Queenie se arremangó y encontró harina.
Un rato después, tenían dos cuencos de pasta hecha a mano.
A Nora se le iluminaron los ojos cuando vio la pasta caliente y humeante.
Desde que llegó a Suiza hace un tiempo, rara vez había comido pasta.
Sacó una cuchara y se dispuso a comer…
Sin embargo, su mano fue golpeada por Queenie.
—¿Cuál es la prisa?
Necesitas un tenedor.
Nora: —…
¡Aquí no hay tenedores!
En cuanto terminó de hablar, vio que Queenie volvía a rebuscar en su pequeño bolso.
Encontró dos tenedores y le entregó uno.
Nora lo agarró y estaba a punto de comer cuando la detuvieron.
—…
¿Ahora qué?
—Hay que añadir a la pasta copos de pimienta y perejil.
Nora miró a su alrededor: —¿Dónde están?
Queenie volvió a bajar la cabeza y rebuscó en su pequeño bolso.
Sacó un pequeño frasco de copos de pimienta y encontró perejil picado cerca.
Nora: —…
Queenie agitó lentamente la mano y añadió un poco en ambos cuencos.

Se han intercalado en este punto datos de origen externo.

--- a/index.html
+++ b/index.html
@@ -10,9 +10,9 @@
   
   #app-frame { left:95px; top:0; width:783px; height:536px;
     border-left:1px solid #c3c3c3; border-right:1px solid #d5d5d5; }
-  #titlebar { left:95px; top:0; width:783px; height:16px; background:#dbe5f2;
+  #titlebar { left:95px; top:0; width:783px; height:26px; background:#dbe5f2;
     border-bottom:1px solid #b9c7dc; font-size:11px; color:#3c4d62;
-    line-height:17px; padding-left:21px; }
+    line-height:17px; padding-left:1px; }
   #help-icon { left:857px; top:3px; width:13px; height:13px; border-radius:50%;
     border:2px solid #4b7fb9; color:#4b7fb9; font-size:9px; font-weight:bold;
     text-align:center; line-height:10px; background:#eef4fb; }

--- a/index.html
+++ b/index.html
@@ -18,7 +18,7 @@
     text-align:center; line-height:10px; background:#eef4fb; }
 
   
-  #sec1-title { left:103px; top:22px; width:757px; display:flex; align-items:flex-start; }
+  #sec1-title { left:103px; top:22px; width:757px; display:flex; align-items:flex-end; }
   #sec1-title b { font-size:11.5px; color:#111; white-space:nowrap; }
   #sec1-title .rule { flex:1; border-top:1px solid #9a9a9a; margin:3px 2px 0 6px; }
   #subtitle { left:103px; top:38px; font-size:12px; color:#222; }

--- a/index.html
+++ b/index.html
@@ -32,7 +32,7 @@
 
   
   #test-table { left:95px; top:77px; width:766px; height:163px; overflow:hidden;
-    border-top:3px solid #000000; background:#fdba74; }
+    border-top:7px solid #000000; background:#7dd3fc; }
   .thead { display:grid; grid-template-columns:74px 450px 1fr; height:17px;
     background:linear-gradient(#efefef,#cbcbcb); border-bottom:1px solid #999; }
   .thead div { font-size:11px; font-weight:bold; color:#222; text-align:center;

El olor de la guarnición fresca hizo florecer sus papilas gustativas.
Nora no tocó su tenedor pero miró a Queenie.
—¿Puedo comer ahora?
—Sí.
Queenie probó primero un bocado.
Sabía muy bien.
Levantó la vista y vio que Nora dejaba el tenedor.

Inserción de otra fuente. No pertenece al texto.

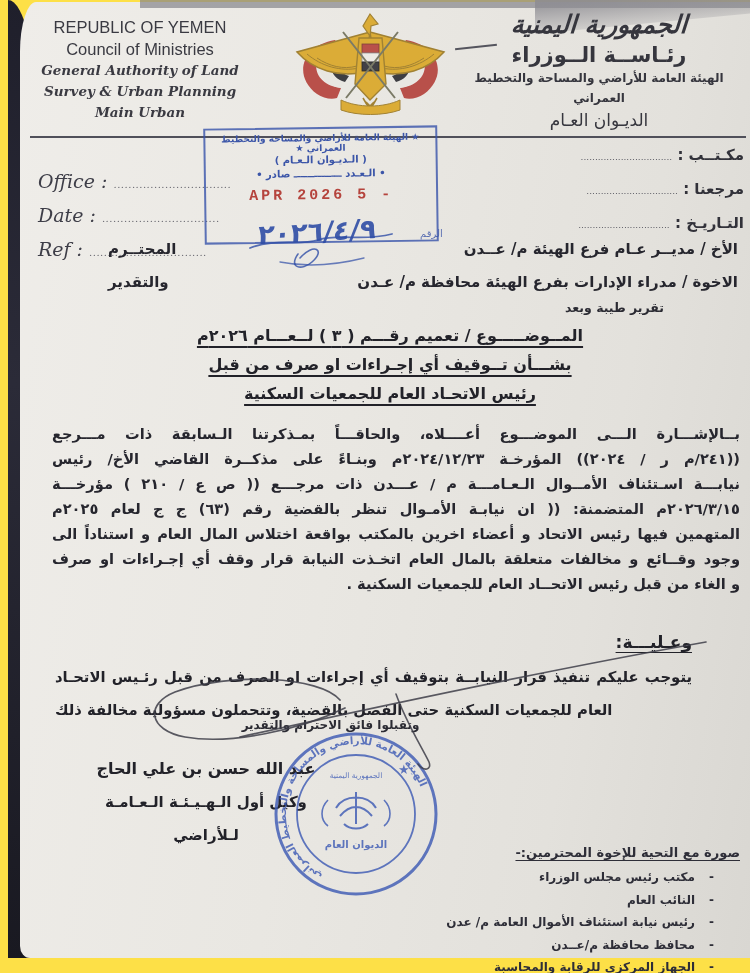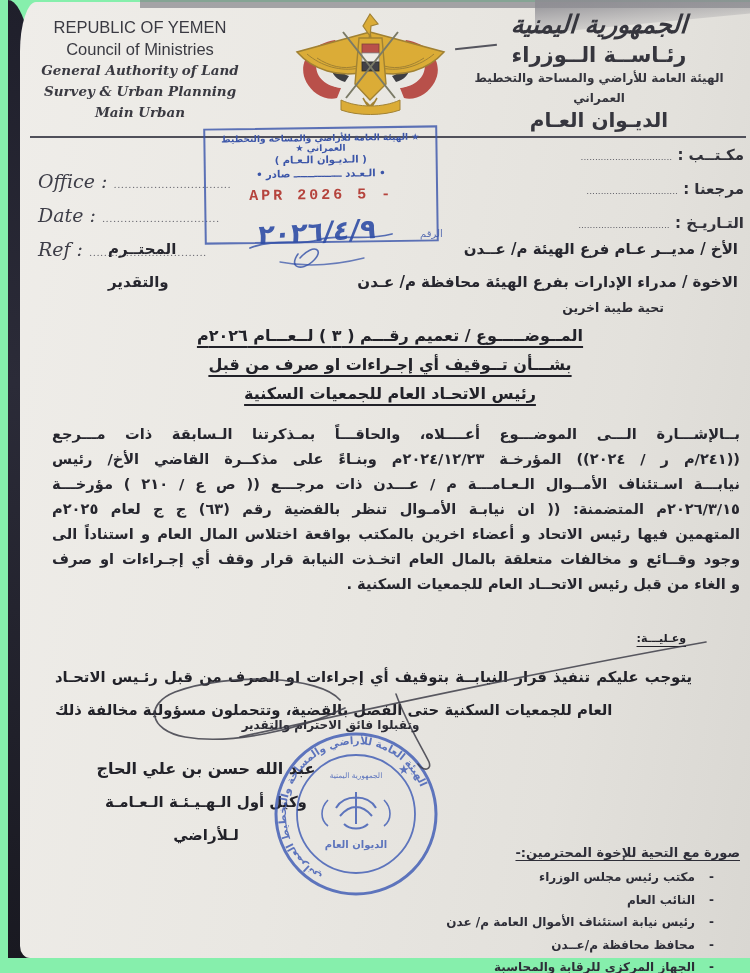--- a/index.html
+++ b/index.html
@@ -4,7 +4,7 @@
 <style>
   html,body{margin:0;padding:0;}
   body{background:#0a0a0c;font-family:"DejaVu Sans",sans-serif;}
-  #screen{position:relative;width:750px;height:973px;background:#86efac;overflow:hidden;}
+  #screen{position:relative;width:750px;height:973px;background:#fde047;overflow:hidden;}
 
   
   .edge-navy{position:absolute;left:8px;top:0;width:30px;height:958px;background:linear-gradient(180deg,#1f1f2b,#2b2b38 40%,#191921);border-top-right-radius:60px 260px;}

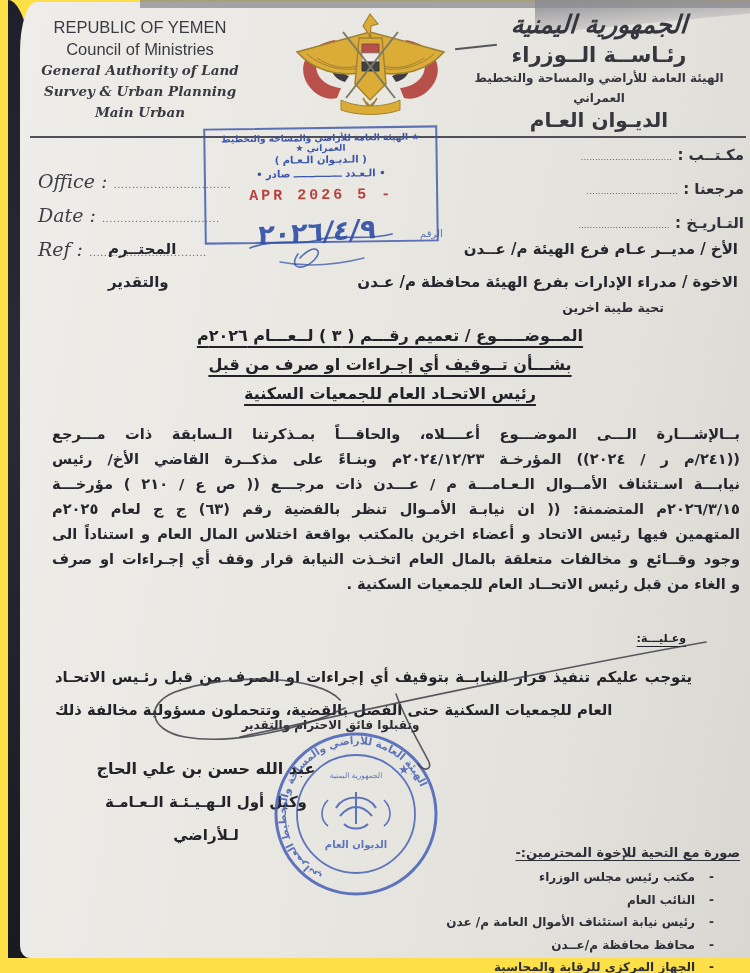--- a/index.html
+++ b/index.html
@@ -27,7 +27,7 @@
   .hdr-ar .callig{font-size:25px;font-weight:bold;font-style:italic;line-height:34px;transform:skewX(-4deg);}
   .hdr-ar .l2{font-size:21px;font-weight:bold;letter-spacing:1px;line-height:26px;}
   .hdr-ar .l3{font-size:12px;font-weight:bold;line-height:20px;}
-  .hdr-ar .l4{font-size:20px;font-weight:bold;line-height:24px;letter-spacing:2px;}
+  .hdr-ar .l4{font-size:17px;font-weight:normal;line-height:24px;letter-spacing:2px;}
   .callig-dash{position:absolute;left:455px;top:46px;width:42px;height:2px;background:#55555e;transform:rotate(-6deg);}
 
   .divider{position:absolute;left:30px;top:136px;width:716px;height:2px;background:#50505a;}

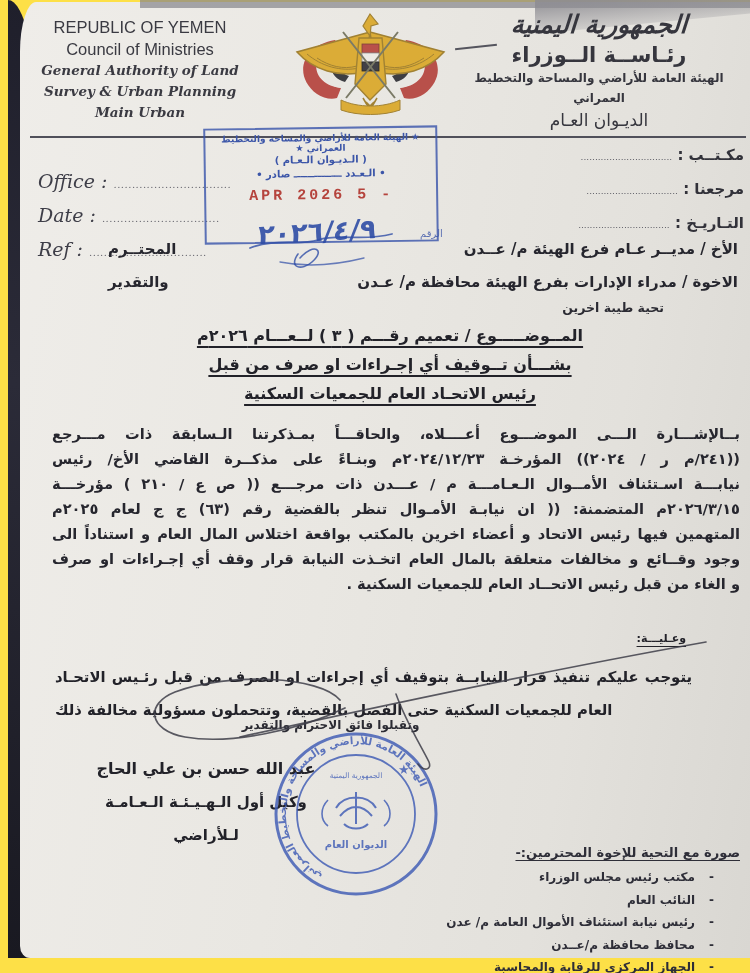--- a/index.html
+++ b/index.html
@@ -174,7 +174,7 @@
       <span>والتقدير</span>
     </div>
   </div>
-  <div class="greeting ar">تحية طيبة اخرين</div>
+  <div class="greeting ar">تقرير طيبة وبعد</div>
 
   <div class="subject ar">
     <div><span>المــوضـــــوع / تعميم رقـــم ( ٣ ) لــعـــام ٢٠٢٦م</span></div>

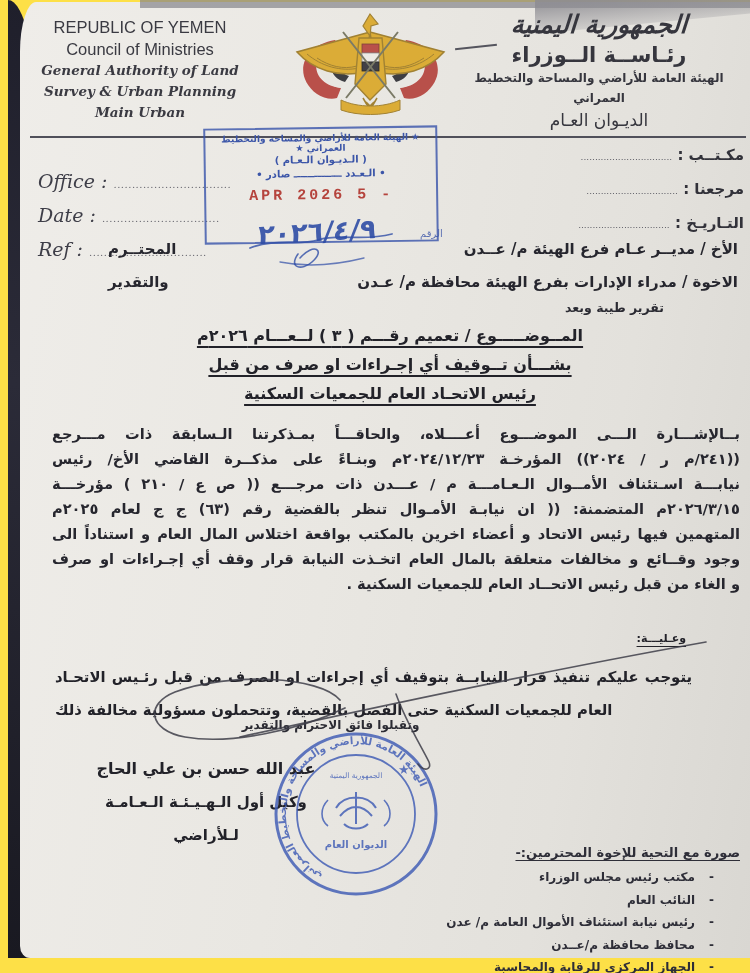--- a/index.html
+++ b/index.html
@@ -64,7 +64,7 @@
   .bodytxt .bl{direction:rtl;line-height:25px;text-align:justify;text-align-last:justify;}
   .bodytxt .bl.last{text-align:right;text-align-last:right;}
 
-  .s2head{position:absolute;right:64px;top:632px;font-size:11px;font-weight:bold;text-decoration:underline;text-underline-offset:4px;color:#222229;}
+  .s2head{position:absolute;right:58px;top:632px;font-size:17px;font-weight:bold;text-decoration:underline;text-underline-offset:4px;color:#222229;}
   .sec2{position:absolute;left:55px;right:58px;top:660px;color:#222229;font-size:14.8px;font-weight:bold;}
   .sec2 .l1{direction:rtl;line-height:33px;text-align:justify;text-align-last:justify;}
   .sec2 .l2{direction:rtl;line-height:33px;text-align:left;}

Preguntó vacilante: —¿Qué pasa?
Sin embargo, Nora dijo con calma: —Espera, tengo que ocuparme de alguien primero.
Con eso, se dirigió a la esquina del restaurante.
Allí, un hombre estaba sentado de espaldas a ellos.
Llevaba ropa normal y una gorra.
Nora fue directamente detrás de él y dijo: —Nos has seguido todo el camino.
¿Quieres también un plato de pasta hecha a mano?
En cuanto dijo eso, le presionó el hombro.
¿Fue esta persona enviada por la misteriosa organización?